I have a lot more to say, but an answer to these questions should prevent me from making mistakes and adding to the confusion. ;
Dr. Catherine Rott
Good points, Stanley. I would add that the issue about the grains being mycotoxin infested as not been addressed as well. I would respectfully add that to this comment for discussion as well.
Outstanding post Tim. It is important for folks to understand that this is not necessarily an either/or issue. Thanks for the nuanced information.
Thank you Tim!
I live in Florida as well, and I keep dairy goats and cows. We are not 100% grassfed, because our land was very farmed out years ago. Although we feed free-choice kelp, sea salt and a mineral mix with dolomite, sulfur and copper, we couldn’t possibly keep the animals in good health without some supplemental grain.

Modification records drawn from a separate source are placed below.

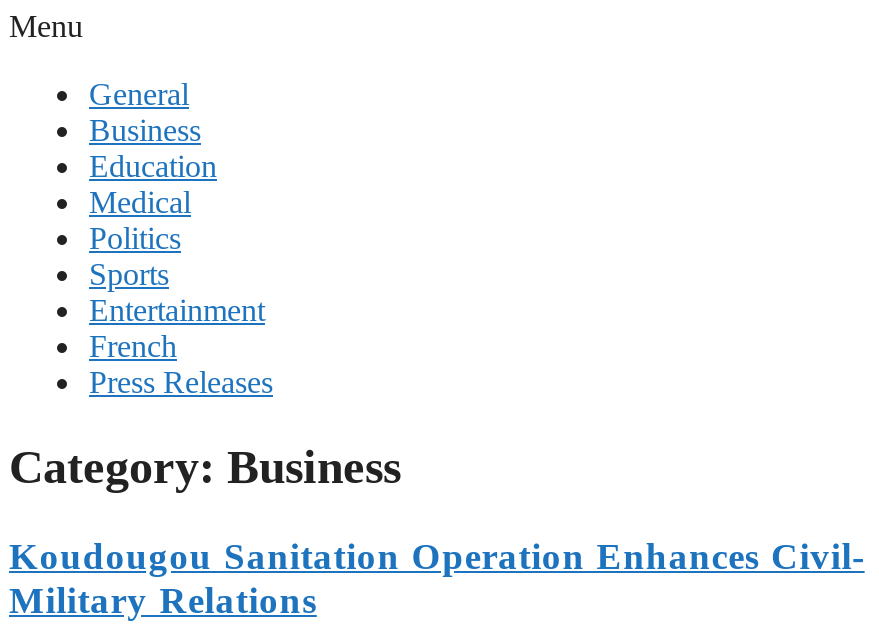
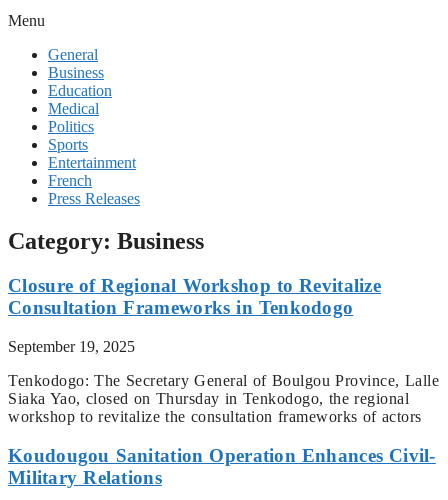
+ Closure of Regional Workshop to Revitalize
+ Consultation Frameworks in Tenkodogo
+ September 19, 2025
+ Tenkodogo: The Secretary General of Boulgou Province, Lalle
+ Siaka Yao, closed on Thursday in Tenkodogo, the regional
+ workshop to revitalize the consultation frameworks of actors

I think one thing to make clear is that corn in particular is not a good grain for ruminants. It does disrupt the rumen and cause acidosis, but Pat Colby, Gary Zimmer and Jerry Brunetti all say that soaked oats and barley do not have the same affects as corn. Pat Colby does include some alfalfa in her recommended rations for both dairy cows and goats, but not very much, an never as pellets, which she says are not good for the rumen.
A quote I really like from Gary Zimmer: “I’m all in favor of 100% grassfed, but I can’t recommend eating starving cattle.”
We feed oats and barley soaked overnight with water and raw apple cider vinegar. Our first goats came from a good conventional farm where they were fed on peanut hay and sweet feed with cracked corn, and we have seen their coats grow sleeker and a great improvement in their general health on our ration or soaked oats and barley, forage and hay.
Pavil, The Uber Noob
So, a sustainable, nutrient dense food supply boils down to soil ecology.
Pavil, I agree that is a huge part of it, with the good news being that the soil ecology can be greatly improved through natural means. I know farmers who have done it.
But the breed of the animal, their genetics, and the kind plant are also important.